Enhancing waste activated sludge (WAS) anaerobic digestion by thermal pretreatment has become of high interest. However, thermal treatment has been mainly combined to mesophilic anaerobic digestion. This paper presents the combination of sludge thermal pretreatment (110, 165 and 220 °C) and batch thermophilic anaerobic digestion (55 °C). Optimal conditions of thermal pretreatment were shown to be 165 °C, involving a chemical oxygen demand (COD) and volatile solids (VS) solubilisation of 18 and 15% and a biodegradability increase from 47 to 61%. Treatments at 165 °C were carried out in electric and steam modes and no significant difference on the impact of heating mode on sludge anaerobic biodegradability was observed.
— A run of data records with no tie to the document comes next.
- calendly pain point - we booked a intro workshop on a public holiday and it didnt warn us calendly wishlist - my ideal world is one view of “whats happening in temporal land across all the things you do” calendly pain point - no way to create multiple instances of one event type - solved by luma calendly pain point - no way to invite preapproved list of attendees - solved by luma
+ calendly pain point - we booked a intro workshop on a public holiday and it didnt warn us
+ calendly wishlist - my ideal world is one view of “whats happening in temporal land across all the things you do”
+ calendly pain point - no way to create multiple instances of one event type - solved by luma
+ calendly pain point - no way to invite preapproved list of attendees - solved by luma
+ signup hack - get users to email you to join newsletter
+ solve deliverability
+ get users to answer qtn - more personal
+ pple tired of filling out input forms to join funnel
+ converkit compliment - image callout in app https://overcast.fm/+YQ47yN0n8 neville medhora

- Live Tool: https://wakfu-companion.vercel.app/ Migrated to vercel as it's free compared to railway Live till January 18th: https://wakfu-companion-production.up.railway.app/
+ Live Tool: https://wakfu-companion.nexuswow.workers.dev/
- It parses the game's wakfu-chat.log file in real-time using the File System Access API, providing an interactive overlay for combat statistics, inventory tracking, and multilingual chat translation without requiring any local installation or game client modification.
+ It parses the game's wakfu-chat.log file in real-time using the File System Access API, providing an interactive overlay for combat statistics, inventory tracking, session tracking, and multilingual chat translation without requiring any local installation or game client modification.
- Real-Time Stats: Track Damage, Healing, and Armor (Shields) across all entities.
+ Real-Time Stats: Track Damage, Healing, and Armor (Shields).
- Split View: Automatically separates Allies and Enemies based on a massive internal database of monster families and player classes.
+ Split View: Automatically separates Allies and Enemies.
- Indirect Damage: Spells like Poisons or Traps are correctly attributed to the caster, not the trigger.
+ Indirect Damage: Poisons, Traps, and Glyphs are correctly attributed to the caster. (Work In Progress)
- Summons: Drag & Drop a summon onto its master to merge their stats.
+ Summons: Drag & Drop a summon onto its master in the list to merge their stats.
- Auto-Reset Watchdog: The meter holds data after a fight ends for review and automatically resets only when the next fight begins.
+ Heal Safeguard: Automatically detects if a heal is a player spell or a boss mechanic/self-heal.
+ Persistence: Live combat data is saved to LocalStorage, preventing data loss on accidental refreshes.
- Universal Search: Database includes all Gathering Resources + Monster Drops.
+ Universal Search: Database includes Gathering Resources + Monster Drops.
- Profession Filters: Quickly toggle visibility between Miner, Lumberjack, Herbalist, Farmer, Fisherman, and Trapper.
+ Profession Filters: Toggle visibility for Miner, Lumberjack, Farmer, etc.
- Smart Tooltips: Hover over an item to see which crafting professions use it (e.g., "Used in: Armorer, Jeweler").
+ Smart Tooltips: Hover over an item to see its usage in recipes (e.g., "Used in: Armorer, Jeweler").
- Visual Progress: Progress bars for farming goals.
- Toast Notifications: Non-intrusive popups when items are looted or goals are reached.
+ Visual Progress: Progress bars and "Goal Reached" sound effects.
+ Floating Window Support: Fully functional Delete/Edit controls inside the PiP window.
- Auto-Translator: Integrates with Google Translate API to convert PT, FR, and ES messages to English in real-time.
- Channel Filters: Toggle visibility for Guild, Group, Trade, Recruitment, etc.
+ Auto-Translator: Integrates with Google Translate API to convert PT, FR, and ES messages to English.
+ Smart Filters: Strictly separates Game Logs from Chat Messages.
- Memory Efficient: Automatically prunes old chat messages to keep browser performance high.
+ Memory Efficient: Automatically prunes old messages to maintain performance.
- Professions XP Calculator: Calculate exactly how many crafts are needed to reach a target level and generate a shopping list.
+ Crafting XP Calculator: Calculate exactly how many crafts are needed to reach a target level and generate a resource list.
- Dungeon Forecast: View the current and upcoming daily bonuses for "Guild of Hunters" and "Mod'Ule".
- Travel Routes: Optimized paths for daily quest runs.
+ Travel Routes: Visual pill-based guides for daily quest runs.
Moreover, it may be recommended not to carry out successive batch experiments to assess thermophilic BMP of sludge as accumulation of volatile fatty acids (VFA), particularly propionate, and a decrease of VFA uptake rates may occur. However, thermal pretreatment at 165 °C allowed the decrease of propionate accumulation and an higher methane production.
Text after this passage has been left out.